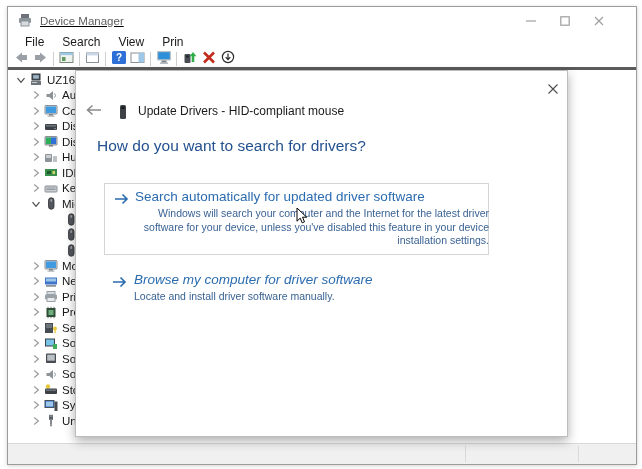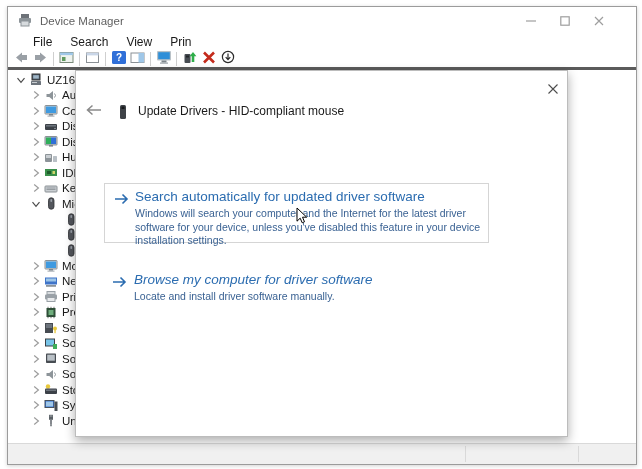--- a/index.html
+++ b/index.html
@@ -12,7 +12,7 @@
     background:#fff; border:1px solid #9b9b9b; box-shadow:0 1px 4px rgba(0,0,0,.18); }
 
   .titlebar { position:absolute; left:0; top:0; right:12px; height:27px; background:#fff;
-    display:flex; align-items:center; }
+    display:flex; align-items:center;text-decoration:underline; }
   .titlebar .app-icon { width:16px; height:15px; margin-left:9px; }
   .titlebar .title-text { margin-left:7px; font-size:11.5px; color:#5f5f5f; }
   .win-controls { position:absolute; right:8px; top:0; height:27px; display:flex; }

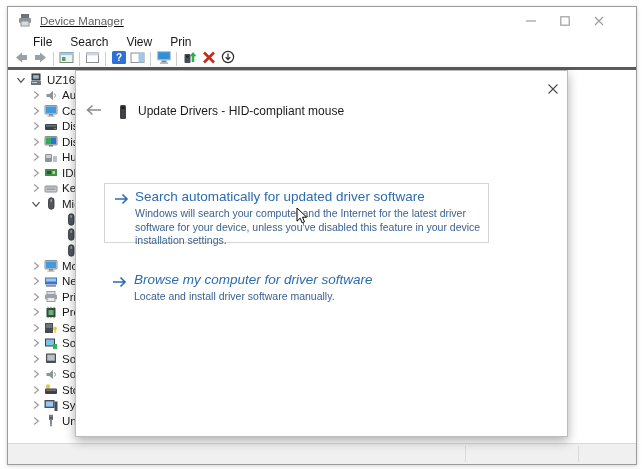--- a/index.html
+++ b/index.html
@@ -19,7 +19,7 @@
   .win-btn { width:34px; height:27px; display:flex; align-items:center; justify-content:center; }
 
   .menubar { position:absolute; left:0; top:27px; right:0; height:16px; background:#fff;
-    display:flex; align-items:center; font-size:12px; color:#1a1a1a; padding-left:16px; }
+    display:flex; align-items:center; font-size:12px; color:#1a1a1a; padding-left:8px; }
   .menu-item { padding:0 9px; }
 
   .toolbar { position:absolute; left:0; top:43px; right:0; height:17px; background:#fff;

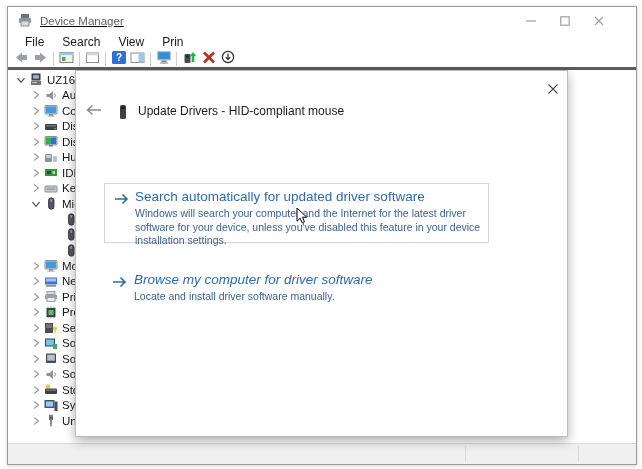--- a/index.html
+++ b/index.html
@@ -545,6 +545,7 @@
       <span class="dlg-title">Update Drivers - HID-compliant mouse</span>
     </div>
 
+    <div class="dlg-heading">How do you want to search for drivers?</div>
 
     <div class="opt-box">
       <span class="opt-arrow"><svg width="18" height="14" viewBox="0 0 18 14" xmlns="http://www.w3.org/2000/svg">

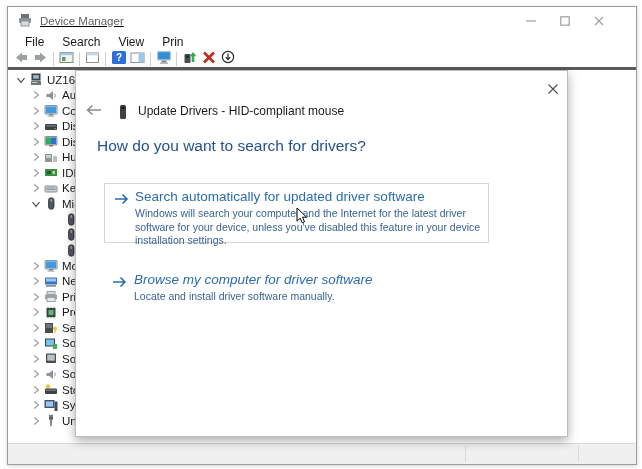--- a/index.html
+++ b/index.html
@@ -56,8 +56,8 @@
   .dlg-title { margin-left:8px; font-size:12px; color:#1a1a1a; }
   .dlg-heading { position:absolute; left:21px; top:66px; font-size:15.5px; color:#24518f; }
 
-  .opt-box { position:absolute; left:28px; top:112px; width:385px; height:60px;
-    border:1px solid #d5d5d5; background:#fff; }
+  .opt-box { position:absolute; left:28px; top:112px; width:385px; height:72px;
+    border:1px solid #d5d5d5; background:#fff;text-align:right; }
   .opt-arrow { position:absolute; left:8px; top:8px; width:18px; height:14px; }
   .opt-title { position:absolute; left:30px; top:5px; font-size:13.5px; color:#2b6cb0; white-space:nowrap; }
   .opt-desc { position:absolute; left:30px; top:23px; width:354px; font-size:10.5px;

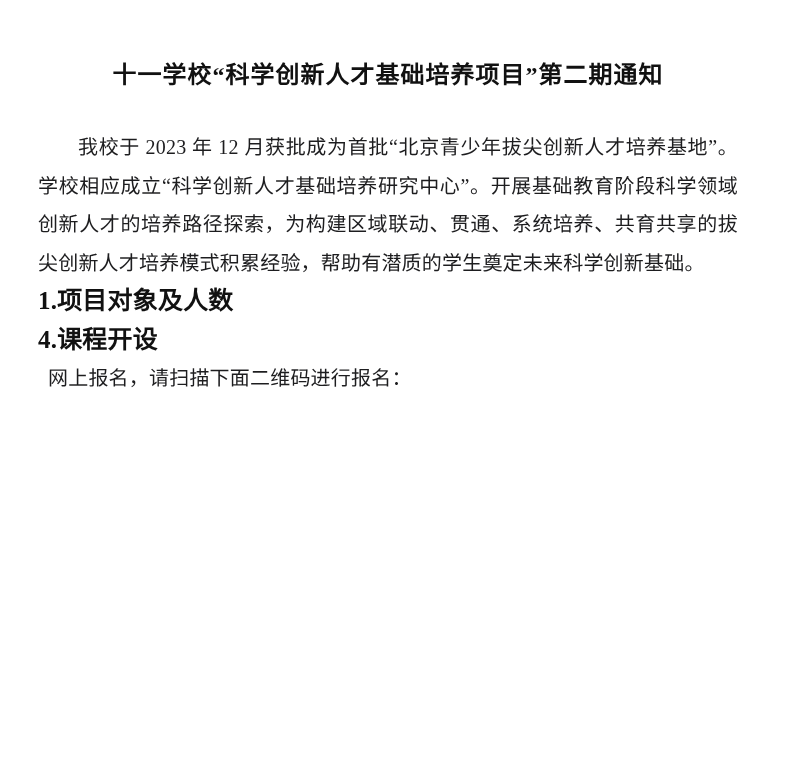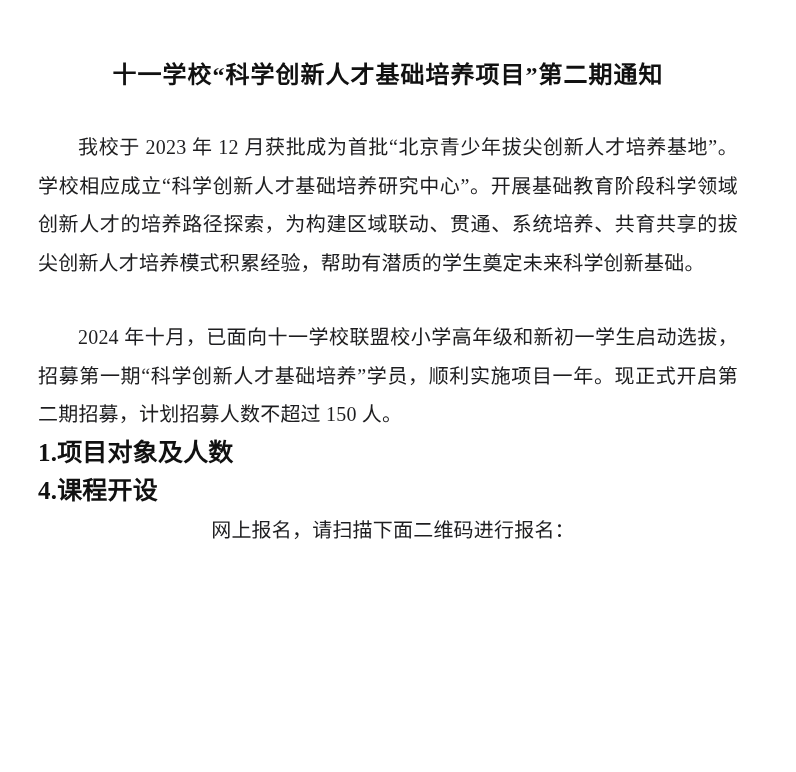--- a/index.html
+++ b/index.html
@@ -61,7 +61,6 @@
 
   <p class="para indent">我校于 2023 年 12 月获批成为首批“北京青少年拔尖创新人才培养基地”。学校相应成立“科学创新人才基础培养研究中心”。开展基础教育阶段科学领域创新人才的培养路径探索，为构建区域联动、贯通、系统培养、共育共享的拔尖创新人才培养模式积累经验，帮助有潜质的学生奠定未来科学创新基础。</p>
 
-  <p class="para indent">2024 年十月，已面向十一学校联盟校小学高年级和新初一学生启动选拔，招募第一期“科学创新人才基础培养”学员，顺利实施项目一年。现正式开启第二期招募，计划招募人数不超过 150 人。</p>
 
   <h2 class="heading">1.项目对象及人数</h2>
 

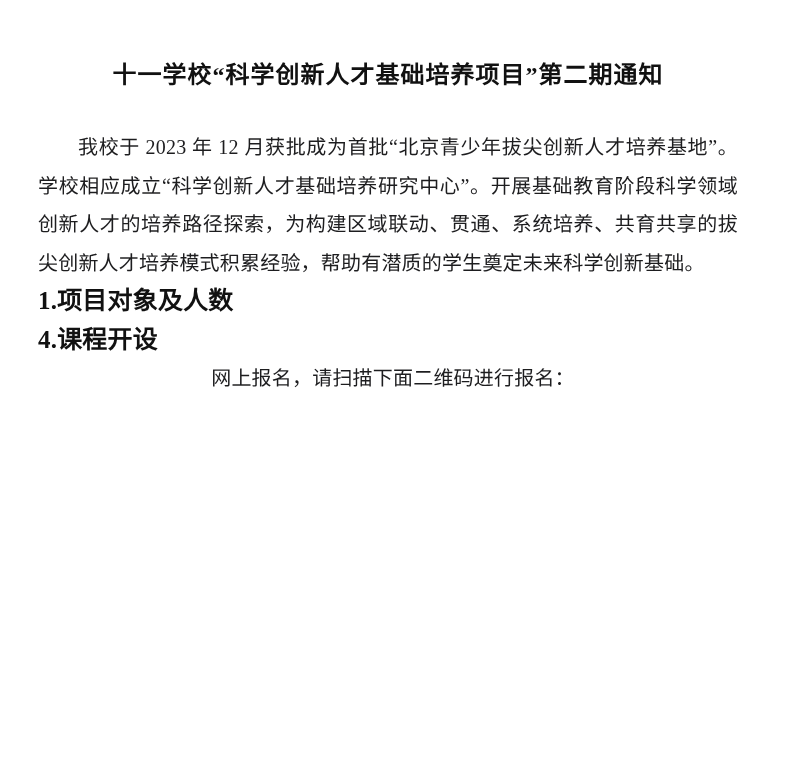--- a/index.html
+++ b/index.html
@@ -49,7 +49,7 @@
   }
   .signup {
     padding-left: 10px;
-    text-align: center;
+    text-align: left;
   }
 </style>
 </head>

--

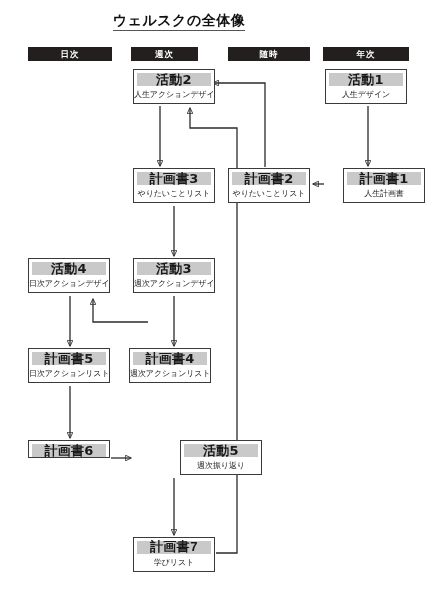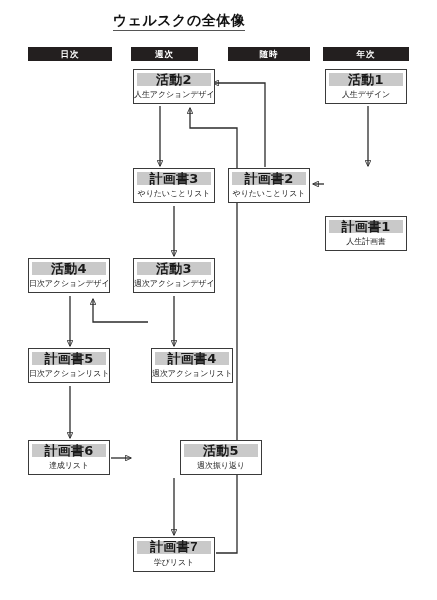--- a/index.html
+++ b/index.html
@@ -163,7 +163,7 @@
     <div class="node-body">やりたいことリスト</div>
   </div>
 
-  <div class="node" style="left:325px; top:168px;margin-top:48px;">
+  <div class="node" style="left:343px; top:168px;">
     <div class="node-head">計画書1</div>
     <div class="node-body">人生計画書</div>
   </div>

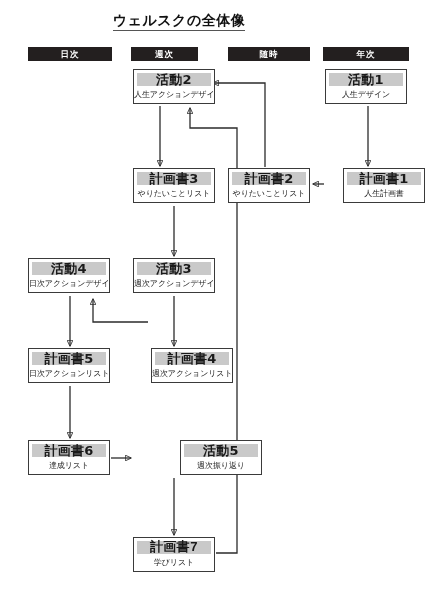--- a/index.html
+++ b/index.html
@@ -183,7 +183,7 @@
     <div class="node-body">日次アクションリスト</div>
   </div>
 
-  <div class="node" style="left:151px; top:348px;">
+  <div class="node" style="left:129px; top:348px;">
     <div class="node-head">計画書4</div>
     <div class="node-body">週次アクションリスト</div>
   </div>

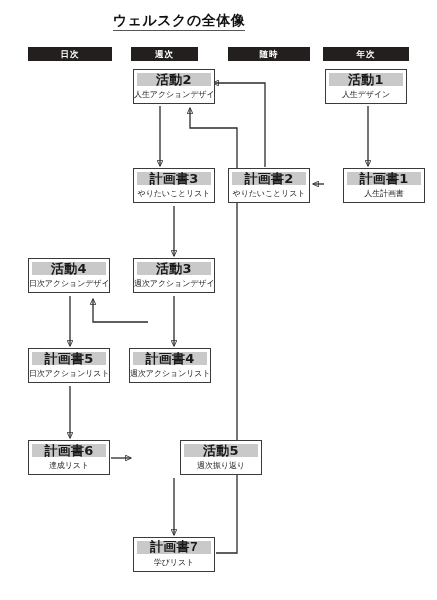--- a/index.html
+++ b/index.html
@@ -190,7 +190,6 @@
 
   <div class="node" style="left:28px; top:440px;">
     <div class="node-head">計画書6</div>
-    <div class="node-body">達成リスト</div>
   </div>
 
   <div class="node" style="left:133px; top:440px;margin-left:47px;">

### EXERCISE
Respond with the exact lines above running from the one containing "- HID-compliant mouse</span>" to the one containing "solid #d5d5d5; background:#fff;text-align:right;", both ends kept and no pictures included.

### RESULT FOR THIS EXERCISE
       <span class="dlg-title">Update Drivers - HID-compliant mouse</span>
     </div>
 
+    <div class="dlg-heading">How do you want to search for drivers?</div>
 
     <div class="opt-box">
       <span class="opt-arrow"><svg width="18" height="14" viewBox="0 0 18 14" xmlns="http://www.w3.org/2000/svg">

--- a/index.html
+++ b/index.html
@@ -56,8 +56,8 @@
   .dlg-title { margin-left:8px; font-size:12px; color:#1a1a1a; }
   .dlg-heading { position:absolute; left:21px; top:66px; font-size:15.5px; color:#24518f; }
 
-  .opt-box { position:absolute; left:28px; top:112px; width:385px; height:60px;
-    border:1px solid #d5d5d5; background:#fff; }
+  .opt-box { position:absolute; left:28px; top:112px; width:385px; height:72px;
+    border:1px solid #d5d5d5; background:#fff;text-align:right; }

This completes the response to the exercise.